* PROVIDED INFORMATION *
################
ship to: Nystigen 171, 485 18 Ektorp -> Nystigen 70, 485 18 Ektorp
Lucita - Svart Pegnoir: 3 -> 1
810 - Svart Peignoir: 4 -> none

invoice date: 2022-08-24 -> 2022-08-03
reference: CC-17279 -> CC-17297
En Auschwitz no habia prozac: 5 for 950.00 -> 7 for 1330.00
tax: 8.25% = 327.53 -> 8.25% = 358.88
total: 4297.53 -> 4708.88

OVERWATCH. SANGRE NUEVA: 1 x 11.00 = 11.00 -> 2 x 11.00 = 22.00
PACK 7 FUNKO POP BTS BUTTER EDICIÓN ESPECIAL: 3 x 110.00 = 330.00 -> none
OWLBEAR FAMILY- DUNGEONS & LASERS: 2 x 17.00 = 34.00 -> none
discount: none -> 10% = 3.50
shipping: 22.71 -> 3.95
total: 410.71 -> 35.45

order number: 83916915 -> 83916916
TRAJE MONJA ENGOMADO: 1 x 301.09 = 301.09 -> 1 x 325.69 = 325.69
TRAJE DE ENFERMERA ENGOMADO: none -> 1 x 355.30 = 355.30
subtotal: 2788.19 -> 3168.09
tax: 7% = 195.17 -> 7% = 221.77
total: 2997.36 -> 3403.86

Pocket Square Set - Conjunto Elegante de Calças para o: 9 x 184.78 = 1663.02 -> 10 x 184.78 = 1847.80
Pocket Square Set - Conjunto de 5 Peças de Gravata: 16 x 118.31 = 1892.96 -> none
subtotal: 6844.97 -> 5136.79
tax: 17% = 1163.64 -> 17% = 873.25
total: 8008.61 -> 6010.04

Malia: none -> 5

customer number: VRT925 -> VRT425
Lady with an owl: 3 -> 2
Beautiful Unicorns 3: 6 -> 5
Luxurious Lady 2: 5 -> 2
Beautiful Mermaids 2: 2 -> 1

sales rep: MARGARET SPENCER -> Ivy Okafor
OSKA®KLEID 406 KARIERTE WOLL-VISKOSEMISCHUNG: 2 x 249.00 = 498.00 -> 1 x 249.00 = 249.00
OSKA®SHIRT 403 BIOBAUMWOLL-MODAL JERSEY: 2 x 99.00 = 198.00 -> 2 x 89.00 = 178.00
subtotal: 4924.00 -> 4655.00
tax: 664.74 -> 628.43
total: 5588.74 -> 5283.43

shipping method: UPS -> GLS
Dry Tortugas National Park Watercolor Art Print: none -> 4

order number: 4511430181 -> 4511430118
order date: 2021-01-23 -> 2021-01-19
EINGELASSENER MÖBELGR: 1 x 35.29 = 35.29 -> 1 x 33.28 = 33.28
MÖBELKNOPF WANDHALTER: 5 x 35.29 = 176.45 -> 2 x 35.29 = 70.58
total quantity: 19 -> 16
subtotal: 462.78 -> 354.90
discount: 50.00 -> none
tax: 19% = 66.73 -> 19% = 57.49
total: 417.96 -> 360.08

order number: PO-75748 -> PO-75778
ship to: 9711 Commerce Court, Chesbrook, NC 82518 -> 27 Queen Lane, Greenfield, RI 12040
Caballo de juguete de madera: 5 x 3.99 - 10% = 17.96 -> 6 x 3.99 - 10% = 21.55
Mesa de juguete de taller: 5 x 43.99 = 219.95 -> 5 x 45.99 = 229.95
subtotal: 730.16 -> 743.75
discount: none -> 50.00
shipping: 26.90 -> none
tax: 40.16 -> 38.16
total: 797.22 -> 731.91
################
Lines from the entries that contain the string "ENGOMADO" must be found and copied.

TRAJE MONJA ENGOMADO: 1 x 301.09 = 301.09 -> 1 x 325.69 = 325.69
TRAJE DE ENFERMERA ENGOMADO: none -> 1 x 355.30 = 355.30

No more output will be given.